# [WHAT YOU WILL DO]
Pictures excluded, return every entry exactly, please.

Records from a collection
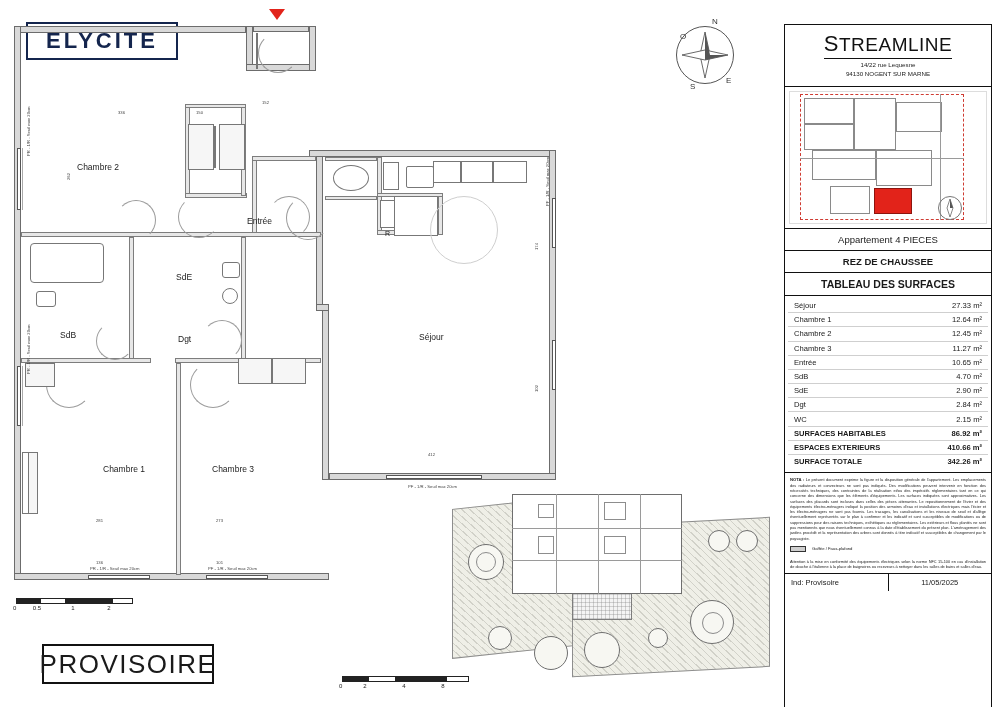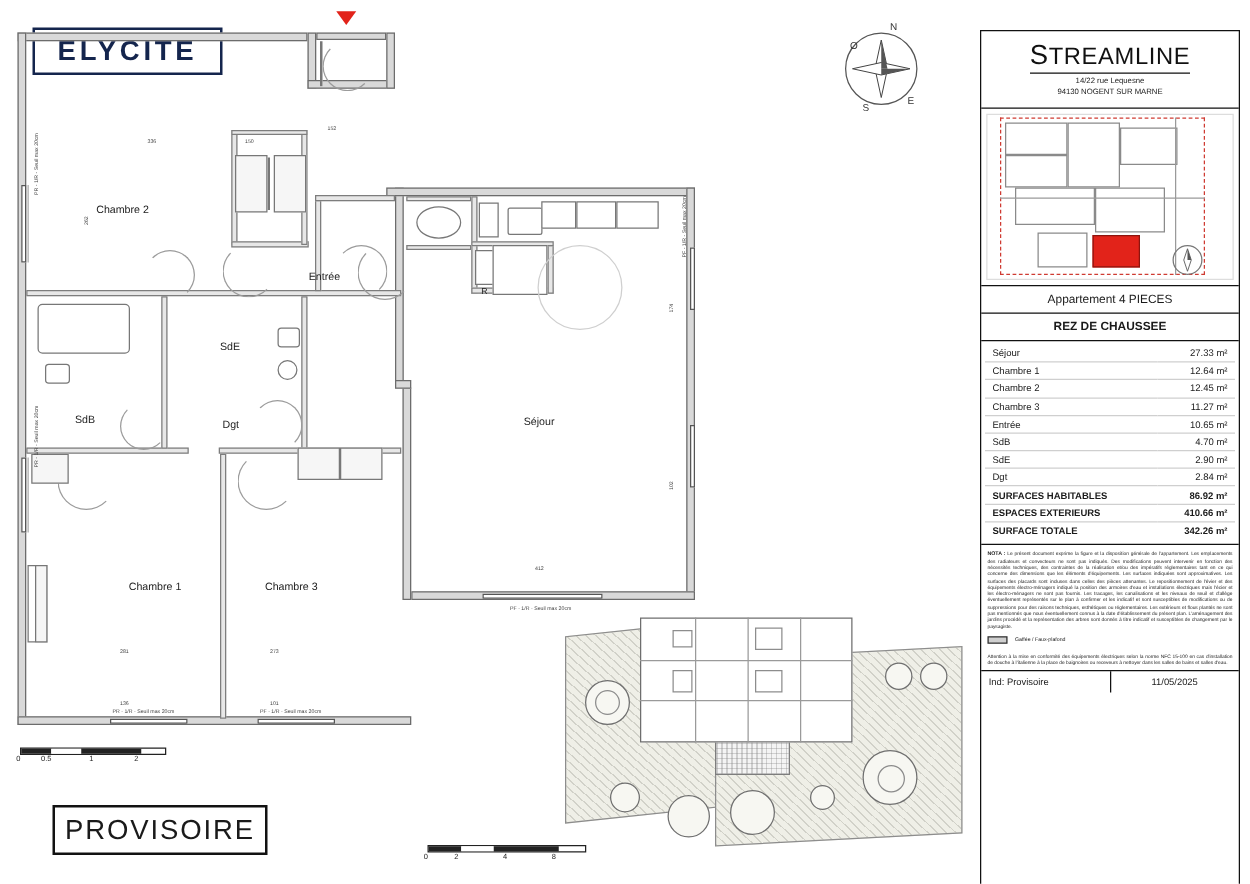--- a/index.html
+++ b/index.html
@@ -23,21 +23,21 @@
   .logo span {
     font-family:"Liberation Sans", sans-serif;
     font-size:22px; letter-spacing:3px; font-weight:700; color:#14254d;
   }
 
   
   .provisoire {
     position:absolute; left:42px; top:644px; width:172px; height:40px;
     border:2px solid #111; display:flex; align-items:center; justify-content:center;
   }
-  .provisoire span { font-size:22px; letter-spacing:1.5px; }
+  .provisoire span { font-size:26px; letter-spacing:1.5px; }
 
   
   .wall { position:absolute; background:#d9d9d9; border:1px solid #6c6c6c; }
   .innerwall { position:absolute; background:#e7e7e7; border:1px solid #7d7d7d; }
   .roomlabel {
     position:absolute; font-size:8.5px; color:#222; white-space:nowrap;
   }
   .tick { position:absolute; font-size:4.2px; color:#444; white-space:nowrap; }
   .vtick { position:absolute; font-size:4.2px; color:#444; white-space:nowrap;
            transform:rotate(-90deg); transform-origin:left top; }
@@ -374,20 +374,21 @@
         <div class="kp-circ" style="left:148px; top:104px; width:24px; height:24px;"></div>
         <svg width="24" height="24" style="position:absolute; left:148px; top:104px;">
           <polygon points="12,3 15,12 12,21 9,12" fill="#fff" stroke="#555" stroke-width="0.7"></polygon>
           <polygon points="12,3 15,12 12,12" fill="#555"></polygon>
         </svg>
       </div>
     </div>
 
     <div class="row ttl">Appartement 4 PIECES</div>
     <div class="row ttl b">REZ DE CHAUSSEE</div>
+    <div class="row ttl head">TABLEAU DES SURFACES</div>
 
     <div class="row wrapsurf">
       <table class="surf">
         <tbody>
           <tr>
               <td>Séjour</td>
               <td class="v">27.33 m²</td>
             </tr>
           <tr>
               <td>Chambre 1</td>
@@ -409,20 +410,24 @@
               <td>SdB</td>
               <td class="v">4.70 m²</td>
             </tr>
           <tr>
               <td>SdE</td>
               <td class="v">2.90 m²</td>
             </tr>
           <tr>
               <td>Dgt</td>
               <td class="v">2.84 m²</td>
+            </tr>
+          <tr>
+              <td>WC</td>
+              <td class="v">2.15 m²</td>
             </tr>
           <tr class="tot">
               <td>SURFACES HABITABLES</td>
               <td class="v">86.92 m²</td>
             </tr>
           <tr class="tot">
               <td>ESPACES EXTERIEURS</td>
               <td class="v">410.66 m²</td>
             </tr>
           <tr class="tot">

# [THE COMPLETED TASK]
--- a/index.html
+++ b/index.html
@@ -23,21 +23,21 @@
   .logo span {
     font-family:"Liberation Sans", sans-serif;
     font-size:22px; letter-spacing:3px; font-weight:700; color:#14254d;
   }
 
   
   .provisoire {
     position:absolute; left:42px; top:644px; width:172px; height:40px;
     border:2px solid #111; display:flex; align-items:center; justify-content:center;
   }
-  .provisoire span { font-size:22px; letter-spacing:1.5px; }
+  .provisoire span { font-size:26px; letter-spacing:1.5px; }
 
   
   .wall { position:absolute; background:#d9d9d9; border:1px solid #6c6c6c; }
   .innerwall { position:absolute; background:#e7e7e7; border:1px solid #7d7d7d; }
   .roomlabel {
     position:absolute; font-size:8.5px; color:#222; white-space:nowrap;
   }
   .tick { position:absolute; font-size:4.2px; color:#444; white-space:nowrap; }
   .vtick { position:absolute; font-size:4.2px; color:#444; white-space:nowrap;
            transform:rotate(-90deg); transform-origin:left top; }
@@ -374,20 +374,21 @@
         <div class="kp-circ" style="left:148px; top:104px; width:24px; height:24px;"></div>
         <svg width="24" height="24" style="position:absolute; left:148px; top:104px;">
           <polygon points="12,3 15,12 12,21 9,12" fill="#fff" stroke="#555" stroke-width="0.7"></polygon>
           <polygon points="12,3 15,12 12,12" fill="#555"></polygon>
         </svg>
       </div>
     </div>
 
     <div class="row ttl">Appartement 4 PIECES</div>
     <div class="row ttl b">REZ DE CHAUSSEE</div>
+    <div class="row ttl head">TABLEAU DES SURFACES</div>
 
     <div class="row wrapsurf">
       <table class="surf">
         <tbody>
           <tr>
               <td>Séjour</td>
               <td class="v">27.33 m²</td>
             </tr>
           <tr>
               <td>Chambre 1</td>
@@ -409,20 +410,24 @@
               <td>SdB</td>
               <td class="v">4.70 m²</td>
             </tr>
           <tr>
               <td>SdE</td>
               <td class="v">2.90 m²</td>
             </tr>
           <tr>
               <td>Dgt</td>
               <td class="v">2.84 m²</td>
+            </tr>
+          <tr>
+              <td>WC</td>
+              <td class="v">2.15 m²</td>
             </tr>
           <tr class="tot">
               <td>SURFACES HABITABLES</td>
               <td class="v">86.92 m²</td>
             </tr>
           <tr class="tot">
               <td>ESPACES EXTERIEURS</td>
               <td class="v">410.66 m²</td>
             </tr>
           <tr class="tot">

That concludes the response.